**Problem details**
One number is the whole answer: how many lines of the records include "Plata".

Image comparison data

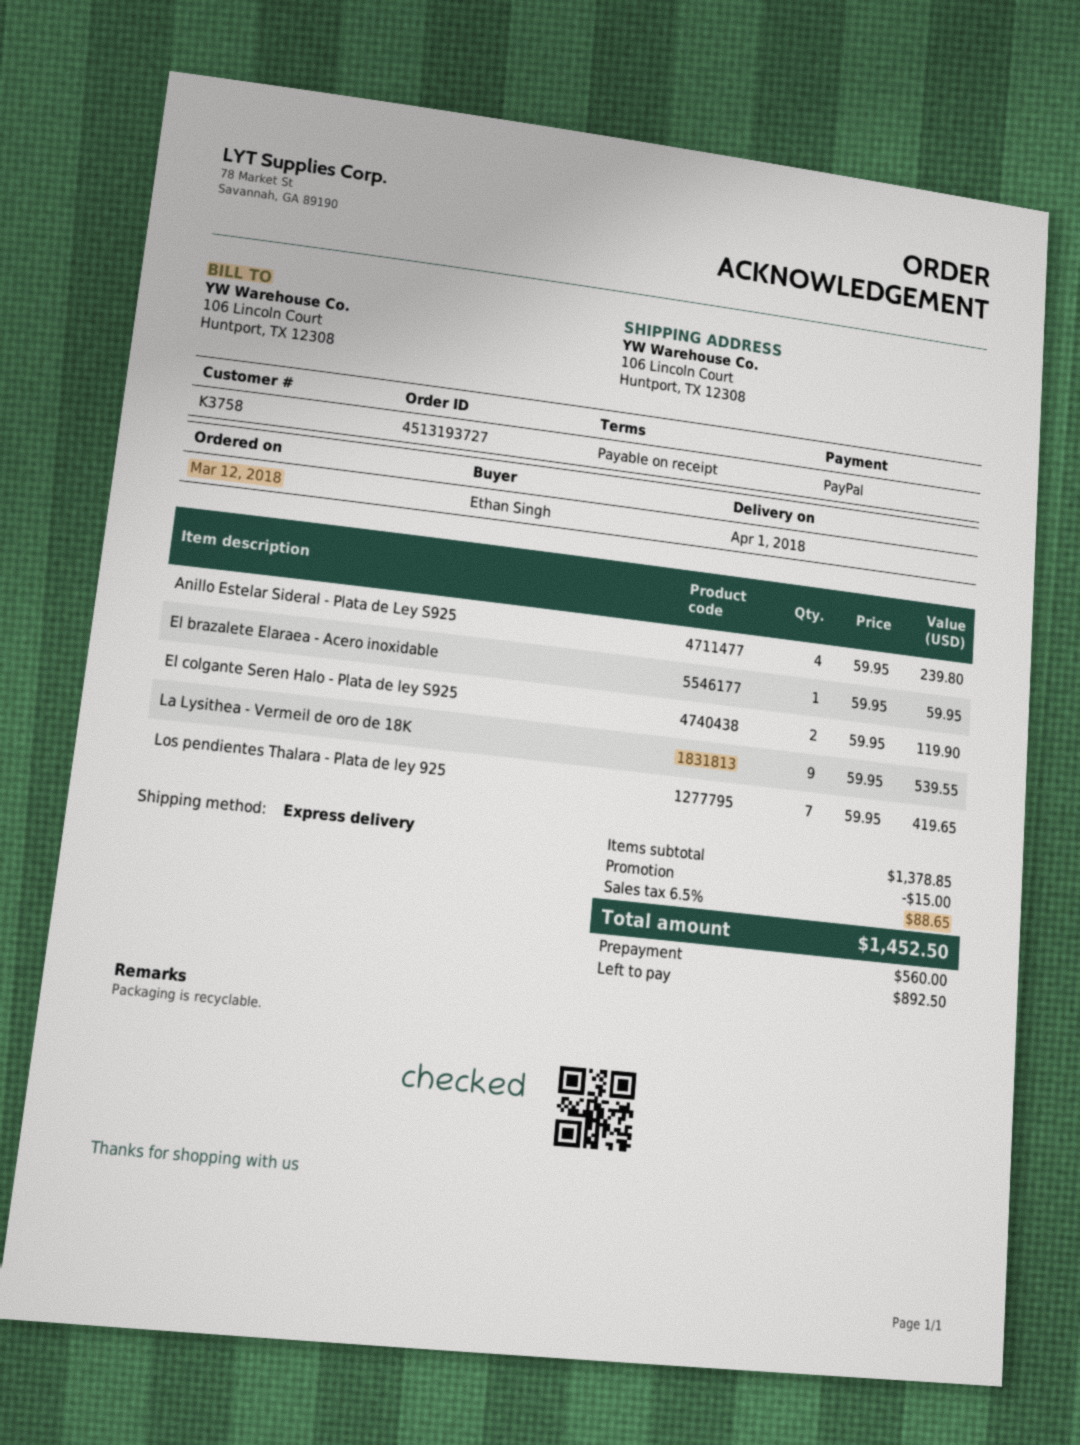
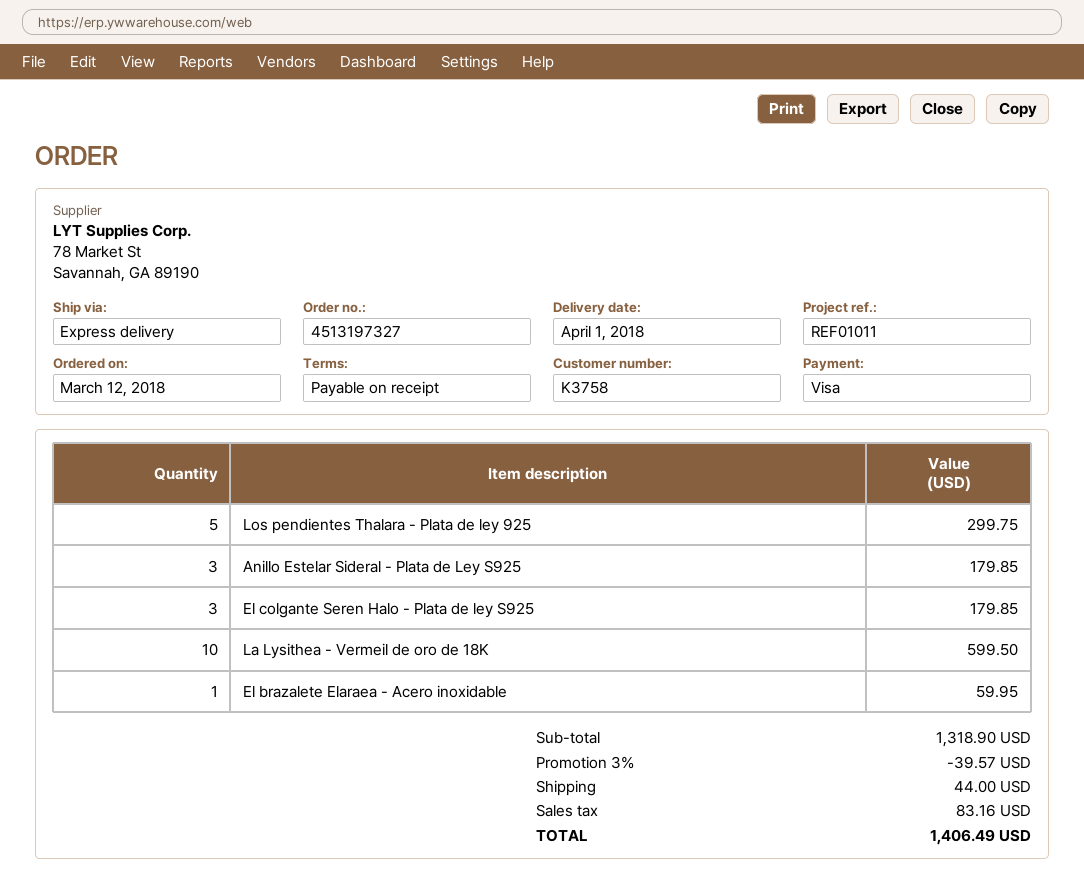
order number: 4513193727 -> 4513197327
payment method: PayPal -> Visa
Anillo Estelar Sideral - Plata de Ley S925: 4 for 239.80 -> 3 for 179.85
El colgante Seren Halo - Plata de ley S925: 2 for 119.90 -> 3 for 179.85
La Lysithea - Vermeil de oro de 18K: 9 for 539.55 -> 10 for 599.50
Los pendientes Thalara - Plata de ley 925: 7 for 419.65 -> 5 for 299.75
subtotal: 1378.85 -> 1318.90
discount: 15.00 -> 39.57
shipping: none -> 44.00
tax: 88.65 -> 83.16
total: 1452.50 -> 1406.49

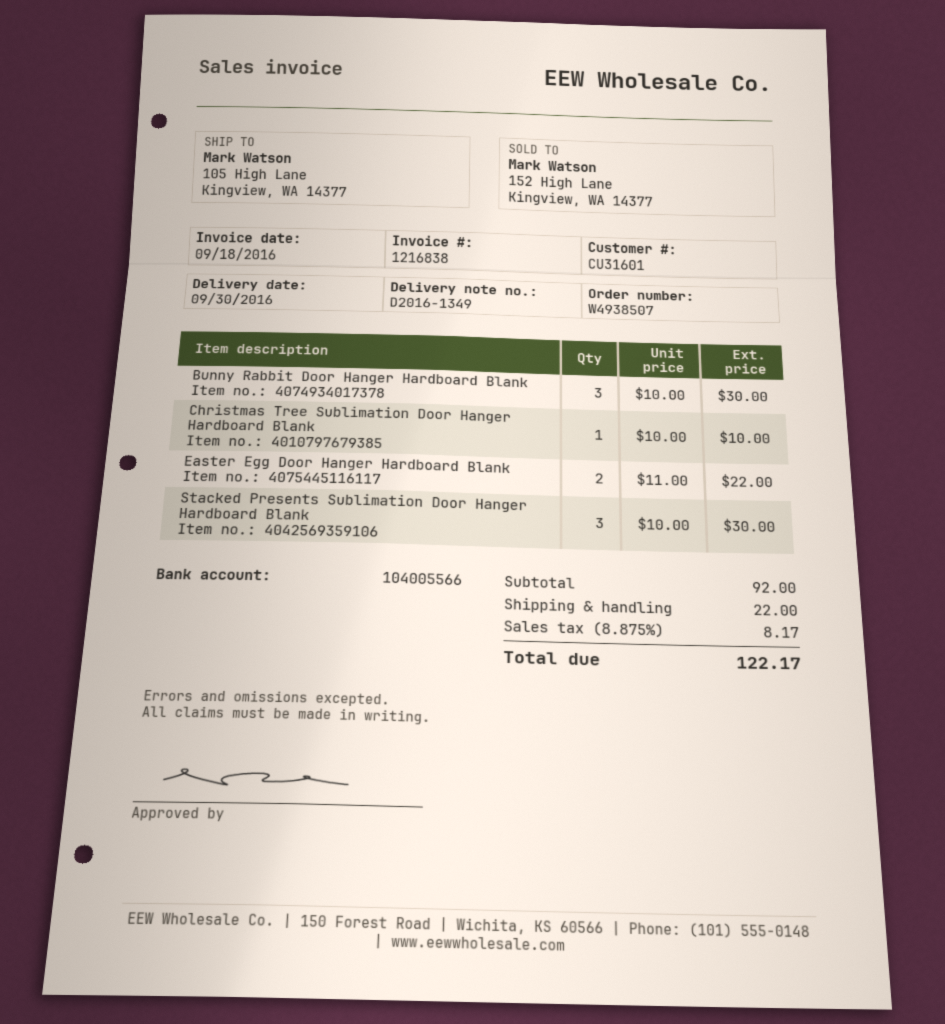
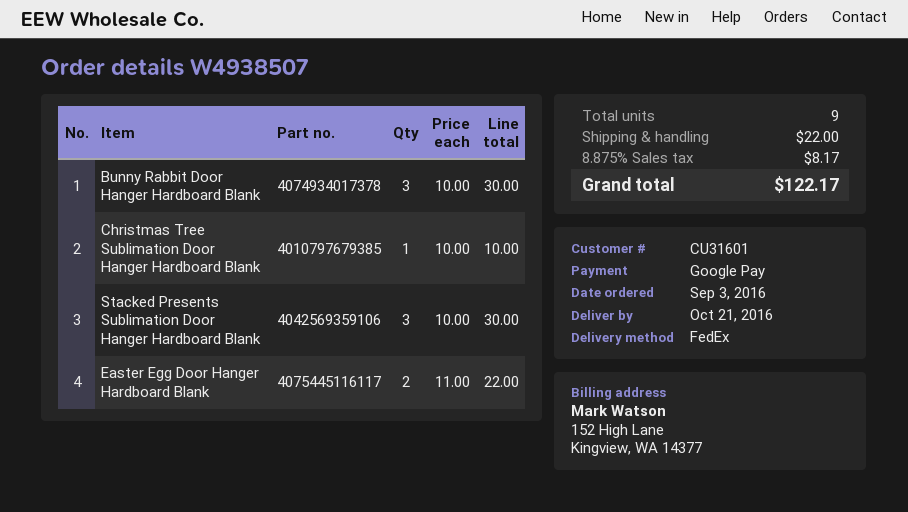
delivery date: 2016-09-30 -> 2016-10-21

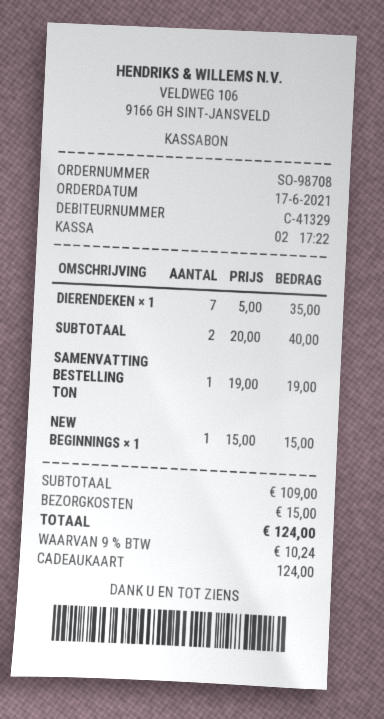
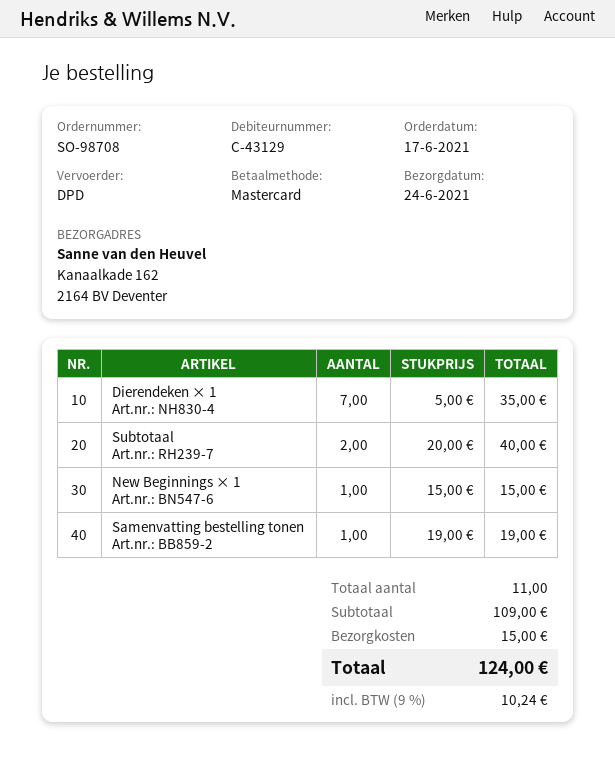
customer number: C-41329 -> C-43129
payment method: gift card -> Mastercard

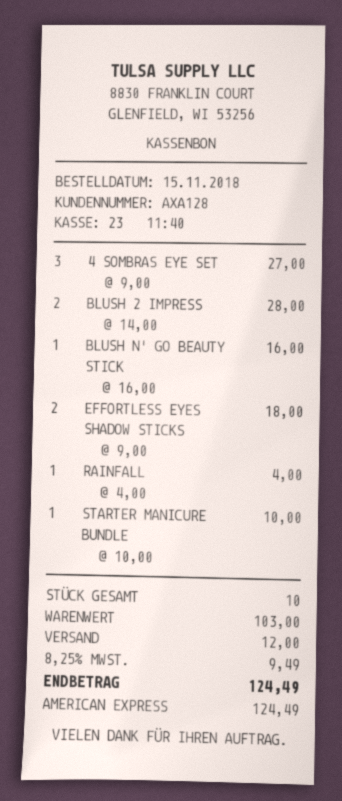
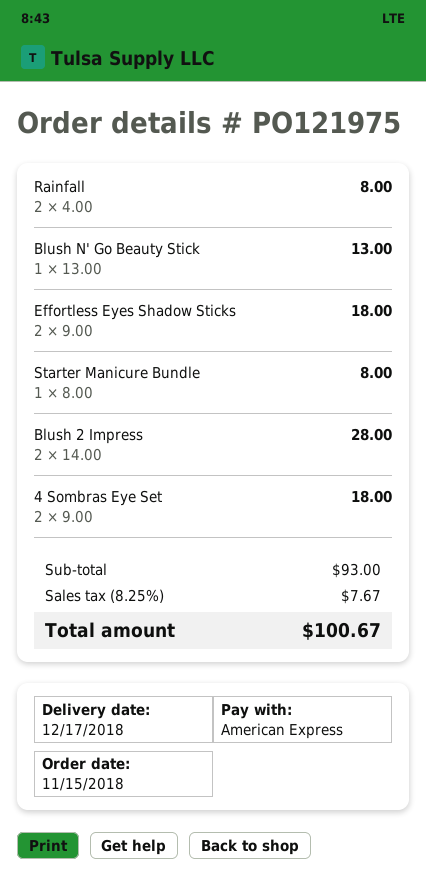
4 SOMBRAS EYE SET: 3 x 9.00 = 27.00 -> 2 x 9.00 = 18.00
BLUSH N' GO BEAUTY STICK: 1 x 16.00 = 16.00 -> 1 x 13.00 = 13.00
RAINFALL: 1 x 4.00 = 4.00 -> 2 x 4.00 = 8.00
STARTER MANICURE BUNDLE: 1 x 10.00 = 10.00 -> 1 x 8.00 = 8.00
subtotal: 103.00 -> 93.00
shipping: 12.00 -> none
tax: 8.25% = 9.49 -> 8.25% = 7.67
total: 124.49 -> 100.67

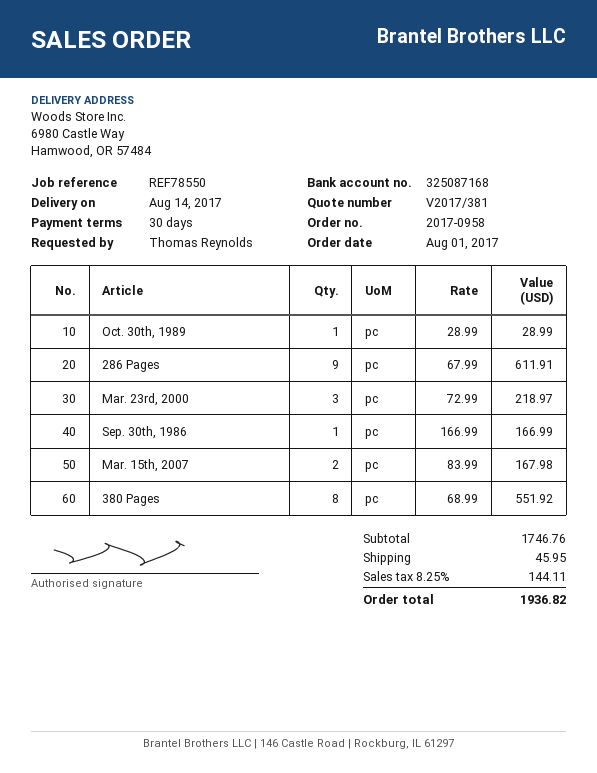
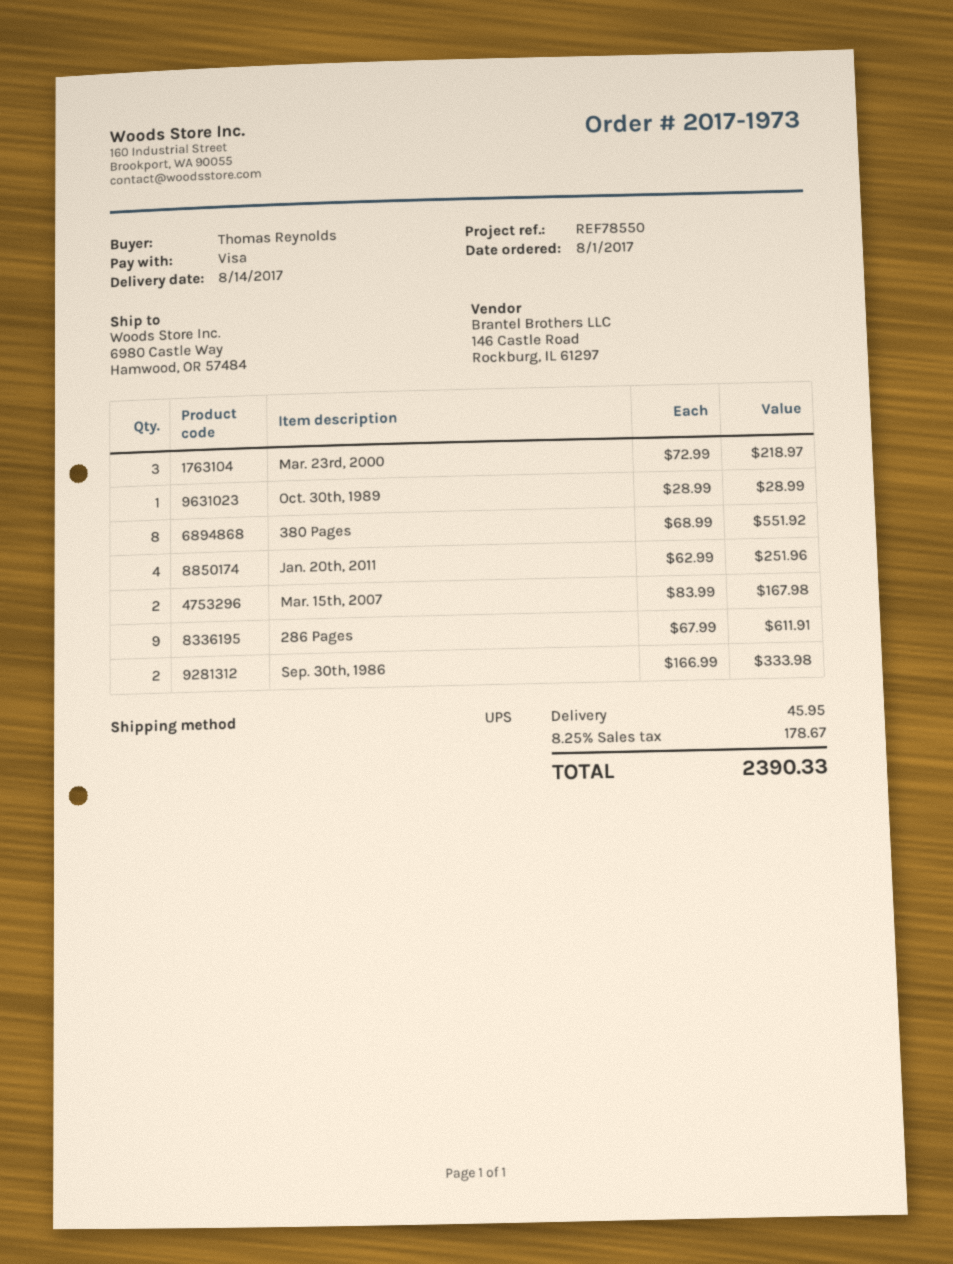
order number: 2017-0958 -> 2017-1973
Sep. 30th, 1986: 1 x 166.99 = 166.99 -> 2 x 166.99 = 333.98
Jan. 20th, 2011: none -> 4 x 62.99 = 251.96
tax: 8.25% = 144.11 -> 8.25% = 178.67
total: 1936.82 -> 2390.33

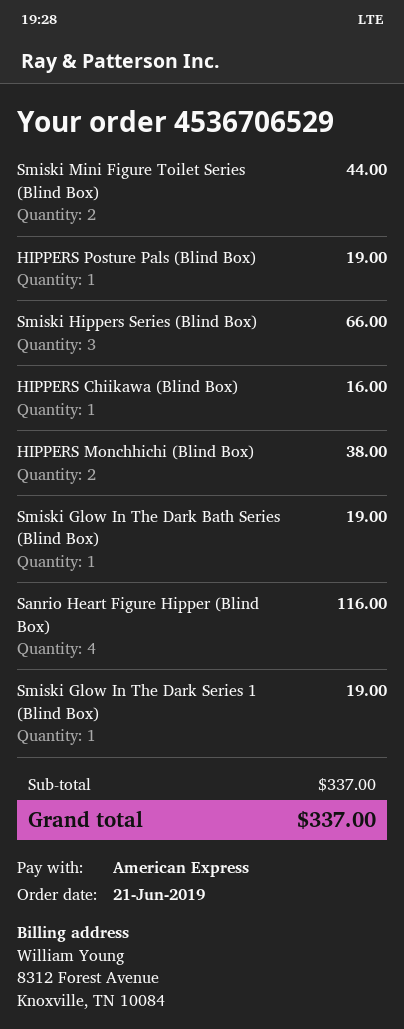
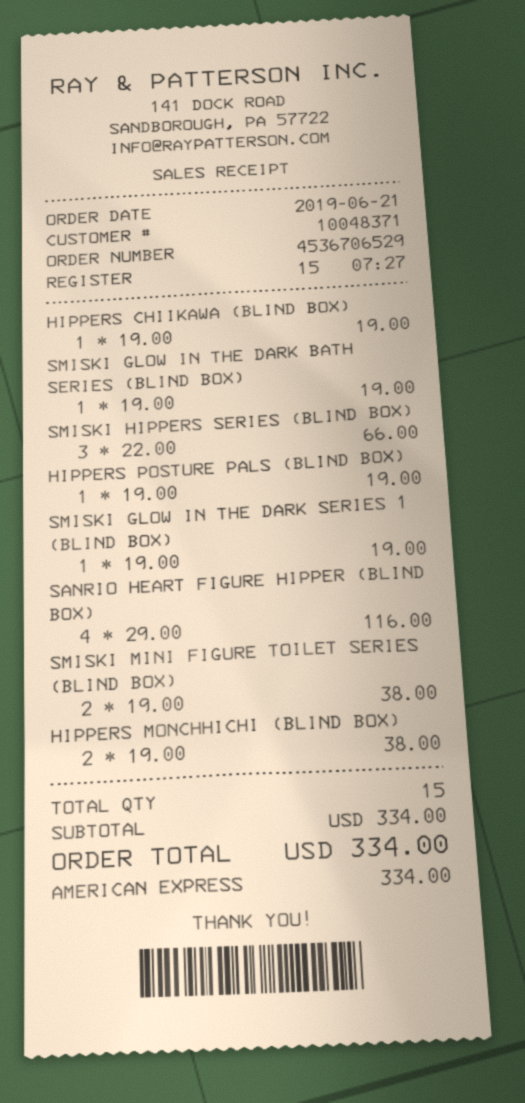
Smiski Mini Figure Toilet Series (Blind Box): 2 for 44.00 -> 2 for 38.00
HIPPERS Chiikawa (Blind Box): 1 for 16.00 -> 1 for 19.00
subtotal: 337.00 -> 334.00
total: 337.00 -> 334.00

**Solution for this task**
3